Exercise instructions
With the images excluded, set down every line of the listing below exactly.

Records for this exercise
◆ ◆ ◆ ◆ ◆ ◆ ◆

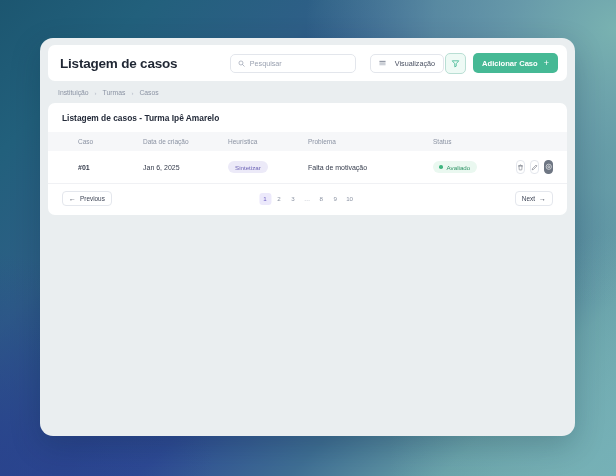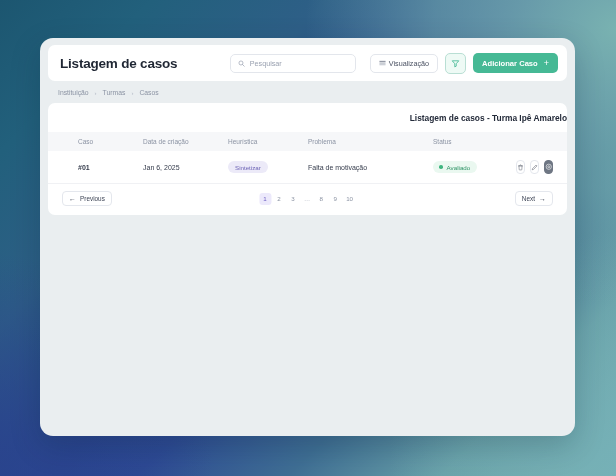--- a/index.html
+++ b/index.html
@@ -92,23 +92,23 @@
     white-space: nowrap;
   }
 
   .btn-view {
     height: 19px;
     border: 1px solid #e3e6ec;
     border-radius: 5px;
     background: #fff;
     display: flex;
     align-items: center;
-    gap: 3px;
+    gap: 9px;
     padding: 0 8px;
-    margin-right: 7px;
+    margin-right: 1px;
   }
   .btn-view-label {
     font-size: 7.2px;
     color: #4a5162;
     white-space: nowrap;
   }
 
   .btn-filter {
     width: 21px;
     height: 21px;
@@ -166,21 +166,20 @@
     margin: 0 8px;
     border-radius: 7px;
     flex: none;
     overflow: hidden;
   }
   .card-title {
     font-size: 8.4px;
     font-weight: bold;
     color: #242b3a;
     padding: 10px 0 9px 14px;
-    text-align: right;
   }
 
   table.cases {
     width: 100%;
     border-collapse: collapse;
     table-layout: fixed;
   }
   table.cases thead tr { background: #f6f7f9; }
   table.cases th {
     font-size: 6.5px;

◆ ◆ ◆ ◆ ◆ ◆ ◆

Result for this exercise
--- a/index.html
+++ b/index.html
@@ -92,23 +92,23 @@
     white-space: nowrap;
   }
 
   .btn-view {
     height: 19px;
     border: 1px solid #e3e6ec;
     border-radius: 5px;
     background: #fff;
     display: flex;
     align-items: center;
-    gap: 3px;
+    gap: 9px;
     padding: 0 8px;
-    margin-right: 7px;
+    margin-right: 1px;
   }
   .btn-view-label {
     font-size: 7.2px;
     color: #4a5162;
     white-space: nowrap;
   }
 
   .btn-filter {
     width: 21px;
     height: 21px;
@@ -166,21 +166,20 @@
     margin: 0 8px;
     border-radius: 7px;
     flex: none;
     overflow: hidden;
   }
   .card-title {
     font-size: 8.4px;
     font-weight: bold;
     color: #242b3a;
     padding: 10px 0 9px 14px;
-    text-align: right;
   }
 
   table.cases {
     width: 100%;
     border-collapse: collapse;
     table-layout: fixed;
   }
   table.cases thead tr { background: #f6f7f9; }
   table.cases th {
     font-size: 6.5px;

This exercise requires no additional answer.